Chemical mapping of the luminal surface of normal rabbit aortic and coronary endothelium was investigated cytochemically to establish a baseline for further comparison with the biochemical changes possibly induced by the experimental hypercholesterolemia. Morphometric analysis showed that in the aortic endothelium the plasma membrane exposes a large number of uniformly-distributed positively-charged groups of high pKa, and a heterogeneous pattern of dense anionic groups of low pKa. Among the latter, only a third was represented by neuraminidase-cleavable sialic acids.
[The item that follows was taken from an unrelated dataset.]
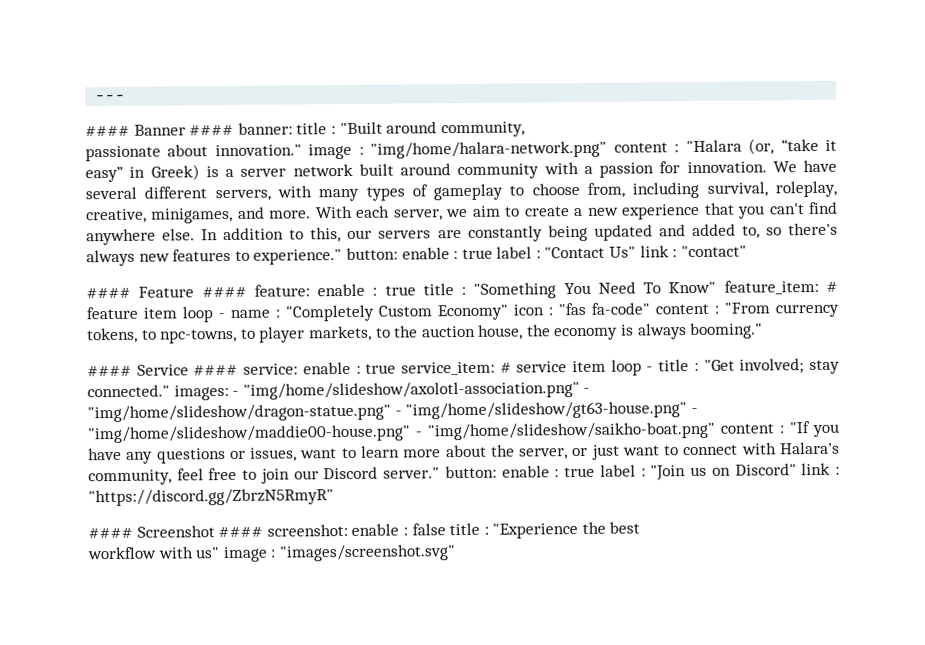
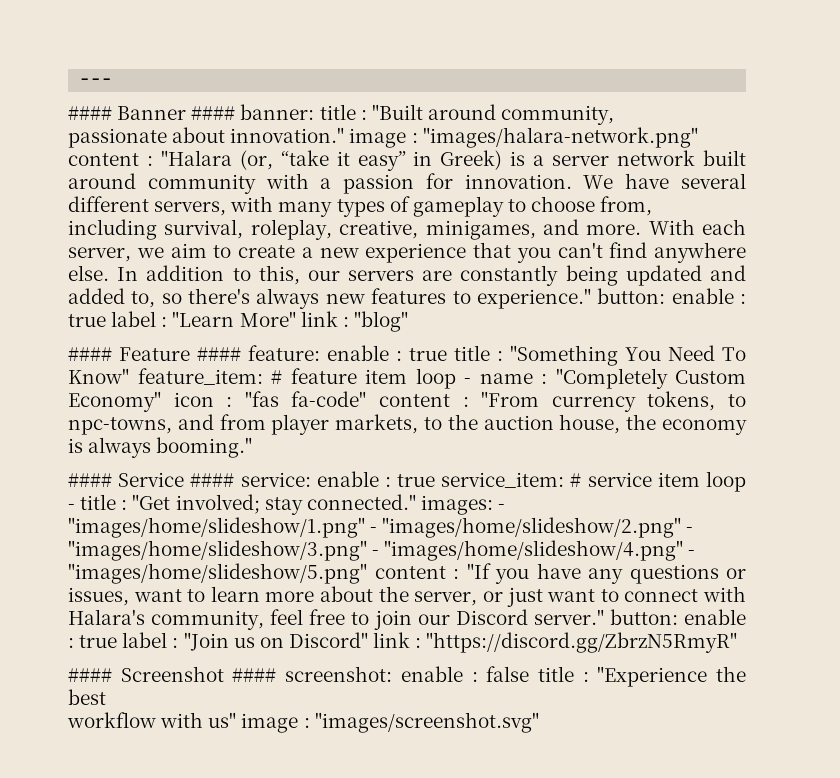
[370,140,608,159] "img/home/halara-network.png" -> [422,127,698,148] "images/halara-network.png"
[544,245,747,259] "Contact Us" link : "contact" -> [172,311,408,332] "Learn More" link : "blog"
[240,328,256,339] to -> [177,414,266,430] and from
[242,381,591,400] [87,401,698,423] [87,421,715,444] "img/home/slideshow/axolotl-association.png" - "img/home/slideshow/dragon-statue.png" - "img/home/slideshow/gt63-house.png" - "img/home/slideshow/maddie00-house.png" - "img/home/slideshow/saikho-boat.png" -> [68,517,694,538] [68,540,696,561] [68,563,367,584] "images/home/slideshow/1.png" - "images/home/slideshow/2.png" - "images/home/slideshow/3.png" - "images/home/slideshow/4.png" - "images/home/slideshow/5.png"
These are constituted by various classes of N-, and O-substituted sialyl residues in glycoconjugates, most frequent being those non-O-acetylated at C8 or C9. Among the oligosaccharides detected with lectins, very abundant were the glycoconjugates containing mannosyl and subterminal galactosyl, whereas N-acetyl-glucosamine, terminal galactosyl and N-acetyl-galactosaminyl moieties were rather poorly represented. The density of the latter two markedly increased after its unmasking by neuraminidase treatment. Coated pits contained both anionic and cationic sites, but only few sialic acids and saccharide residues in significantly lower amounts than plasma membrane. The membrane of plasmalemmal vesicles displayed a high number of cationic sites and mannosyl residues, but very few anionic groups, sialyl residues, and galactosyl and N-acetyl-galactosaminyl moieties. Coronary endothelium displayed a chemical pattern similar to aorta, with some differences, especially in the frequency of some oligosaccharides. Vena cava was low in acidic groups but rather rich in galactose. Plasmalemmal vesicles were only occasionally labeled by the probes used. Monocyte surface exhibited a high density of anionic sites, and binding sites for wheat germ agglutinin and Ricinus communis agglutinin. No mononuclear cells were observed adhering to endothelial surface.
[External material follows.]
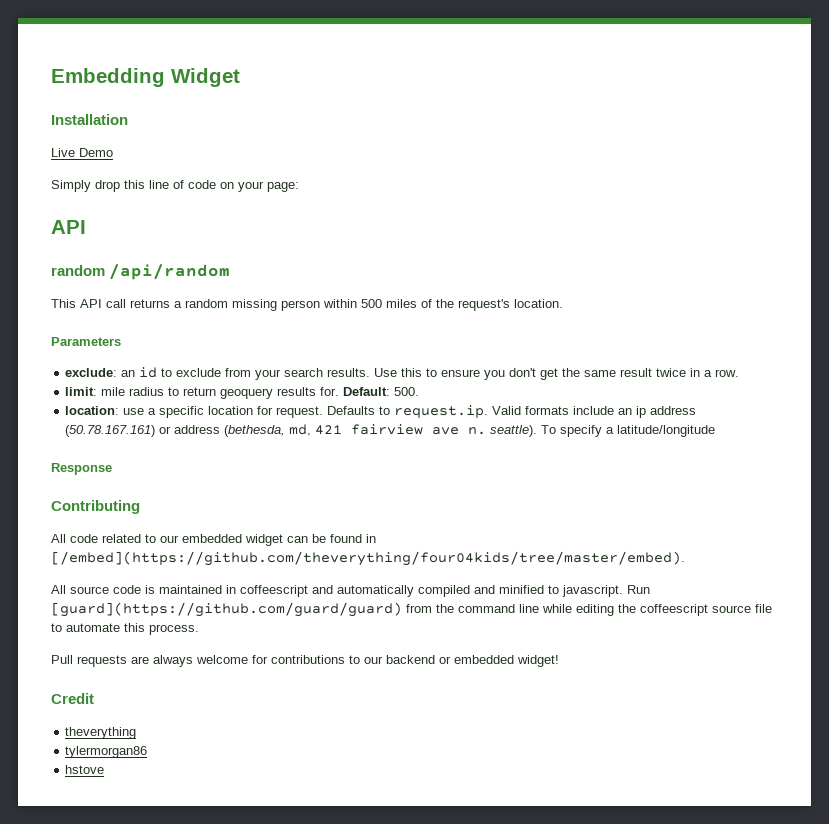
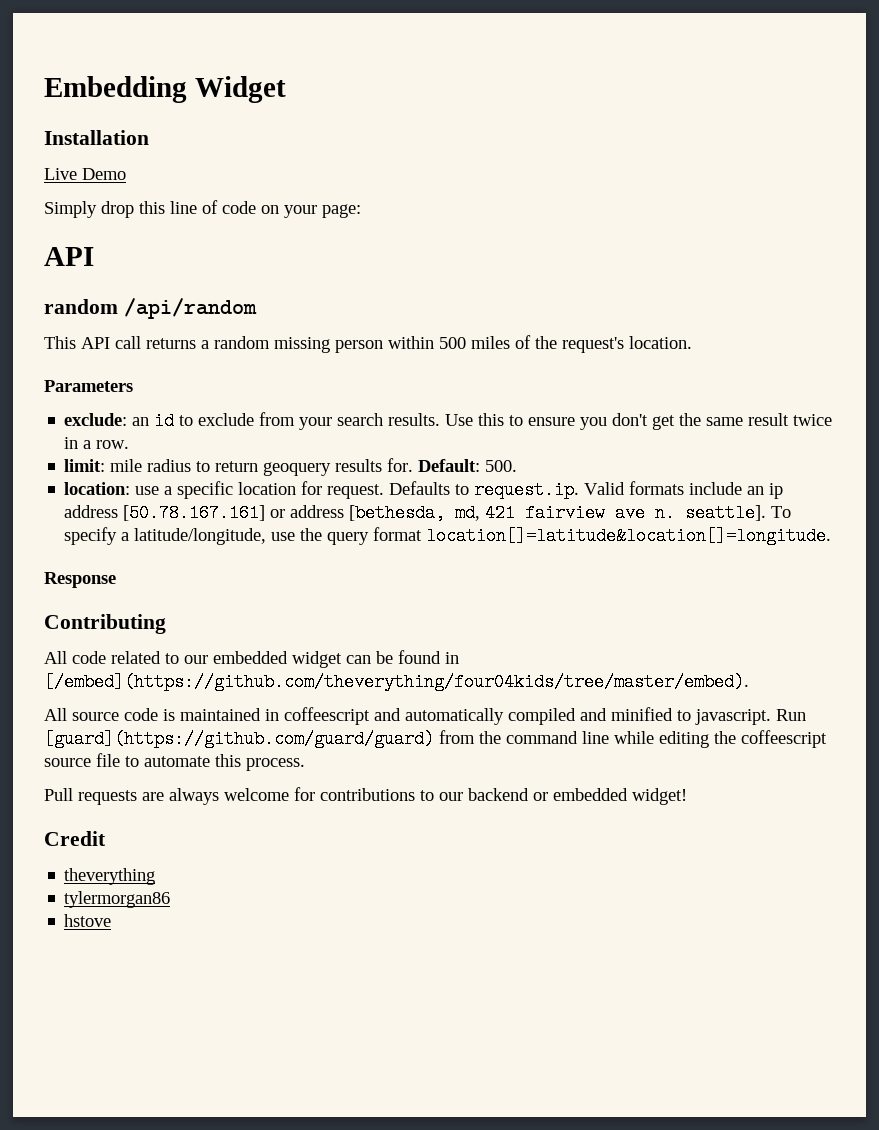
[65,425,156,437] (50.78.167.161) -> [123,504,266,522] [50.78.167.161]
[224,425,286,437] (bethesda, -> [349,504,446,522] [bethesda,
[490,425,538,437] seattle). -> [685,504,767,522] seattle].
[617,425,716,437] latitude/longitude -> [134,527,832,545] latitude/longitude, use the query format location[]=latitude&location[]=longitude.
Prelesional events in atherogenesis. Changes induced by hypercholesterolemia in the cell surface chemistry of arterial endothelium and blood monocytes, in rabbit.
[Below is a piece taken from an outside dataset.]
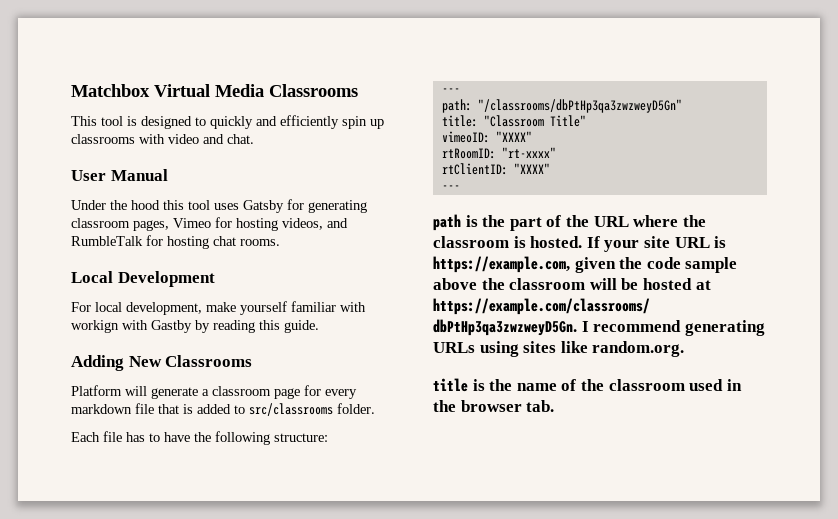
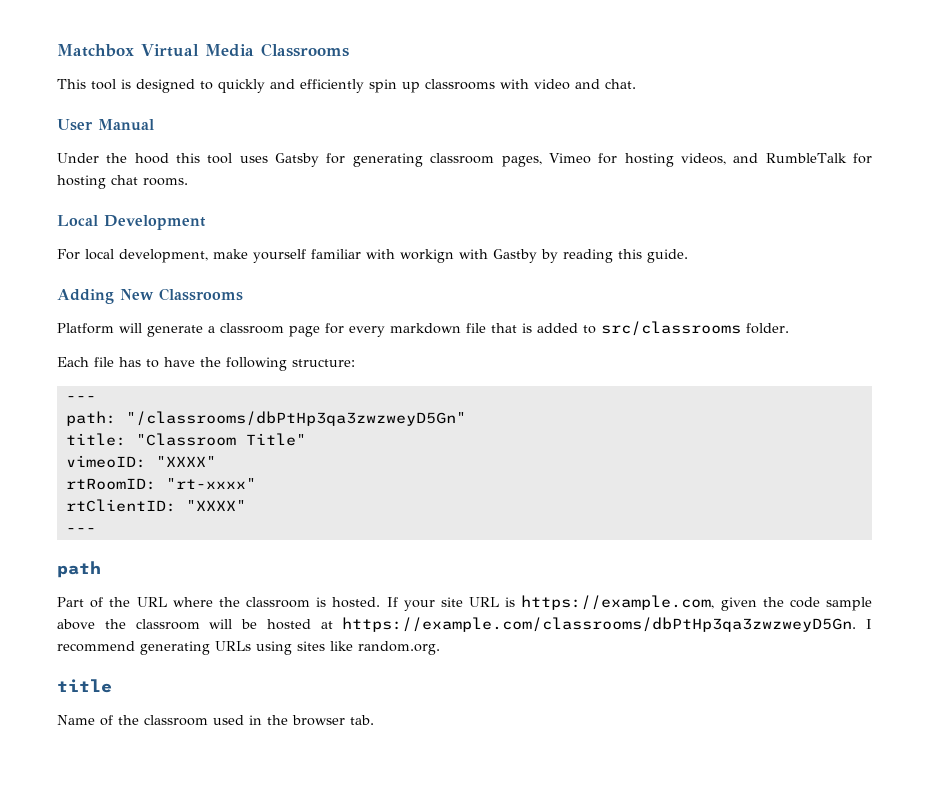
[465,215,542,231] is the part -> [57,597,84,607] // Part
[472,379,557,391] is the name -> [57,715,95,725] // Name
We investigated the modifications that diet-induced hypercholesterolemia, in rabbit, can produce in the cell surface charge and chemistry of arterial endothelium (E) and blood monocytes (M). Weekly, up to 8 weeks, after blood samples were taken for lipid analysis and blood cell preparation, the vasculature was washed free of blood and the endothelial luminal surface (ES) exposed to cytochemical probes for detecting charged groups, sialoconjugates and oligosaccharides. After fixation in situ, specimens collected from lesion-prone regions (aortic arch and coronary artery) and vena cava, were processed for electron microscopy. Morphometric analysis of tracer distribution on endothelium of nonlesional and lesional areas occurring in various stages of structural alterations, showed a remarkable resistance of the cell coat to very high level of serum cholesterol. In nonlesional zones the E surface charge and glycoconjugates were not significantly changed. In lesional areas, including those with forming fatty streaks, while cationic sites, galactosyl-, and N-acetyl-galactosaminyl residues were not altered whereas mannosyl moieties increased in density. A reduction in anionic groups and sialoconjugates appeared only after advanced extracellular and intracellular accumulation of lipoprotein-derived material and stromal proliferation developed in the intima. Moreover, these ES changes were usually restricted to the relatively rare E cells heavily loaded with lipid inclusions. The modulations were generally paralleled by comparable variations in the M surface. Regardless the extent of surface charge reduction, monocytes continued to migrate and foam cells to egress from the vessel wall. The results suggest that the onset and progression of early intimal lesions are not preceded but followed by significant restricted alterations in cell surface charge and glycoconjugates of arterial endothelium and monocytes.